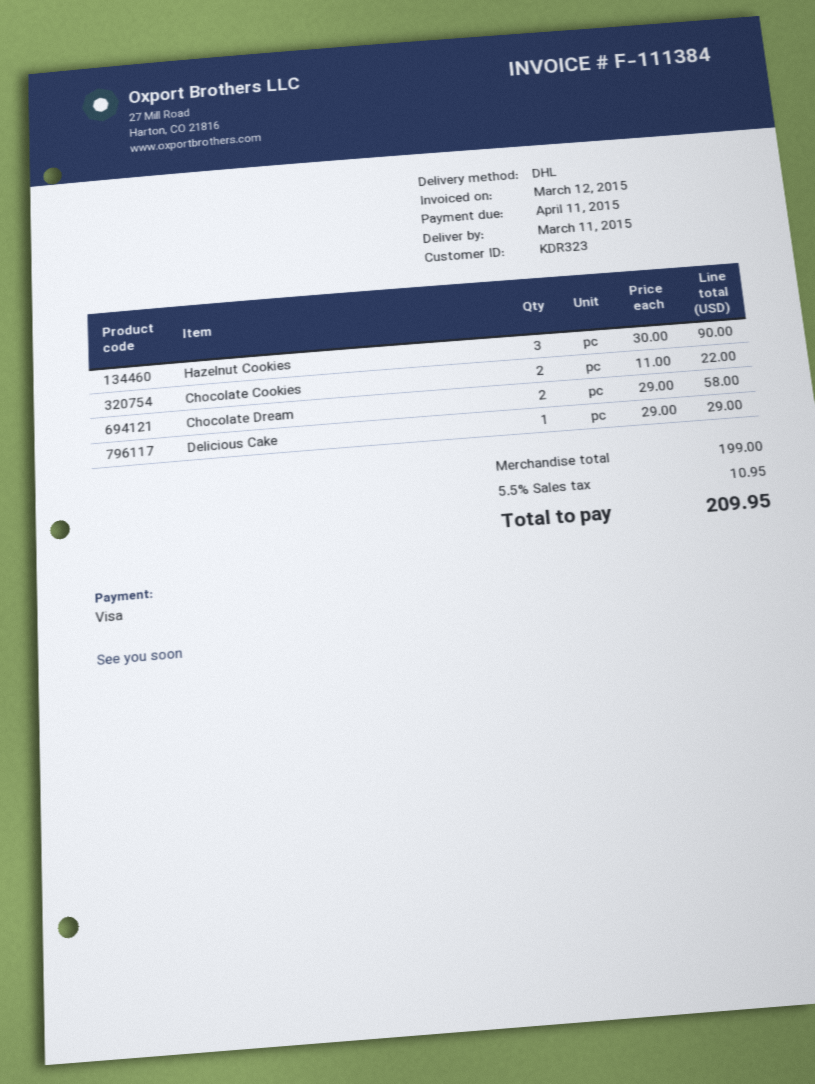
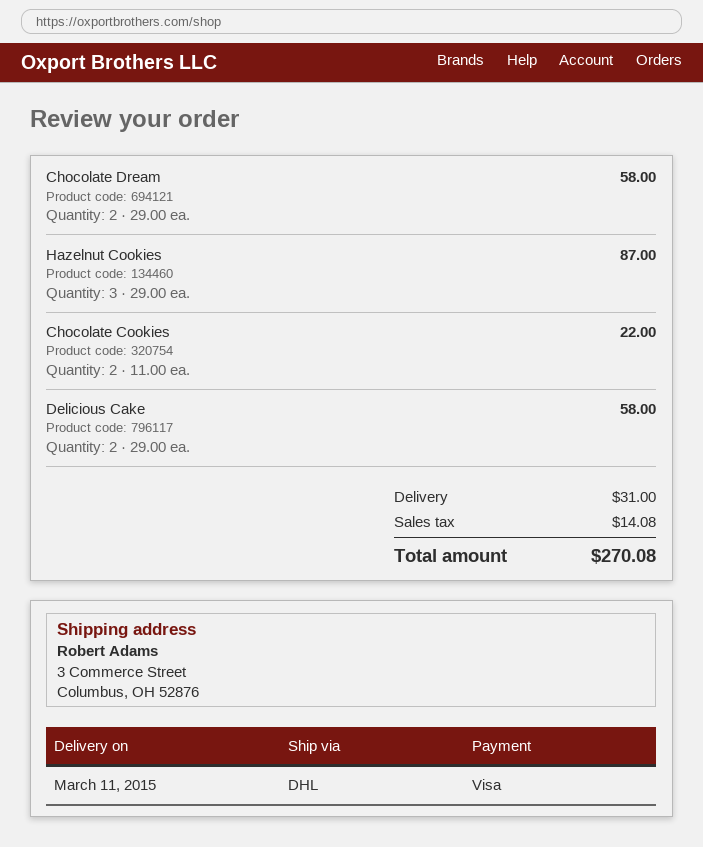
Hazelnut Cookies: 3 x 30.00 = 90.00 -> 3 x 29.00 = 87.00
Delicious Cake: 1 x 29.00 = 29.00 -> 2 x 29.00 = 58.00
shipping: none -> 31.00
tax: 10.95 -> 14.08
total: 209.95 -> 270.08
-.-.-
Nothing but the lines from the one containing "shipping: none -> 31.00" to the end of the entries belongs in the answer, and each must match exactly.

shipping: none -> 31.00
tax: 10.95 -> 14.08
total: 209.95 -> 270.08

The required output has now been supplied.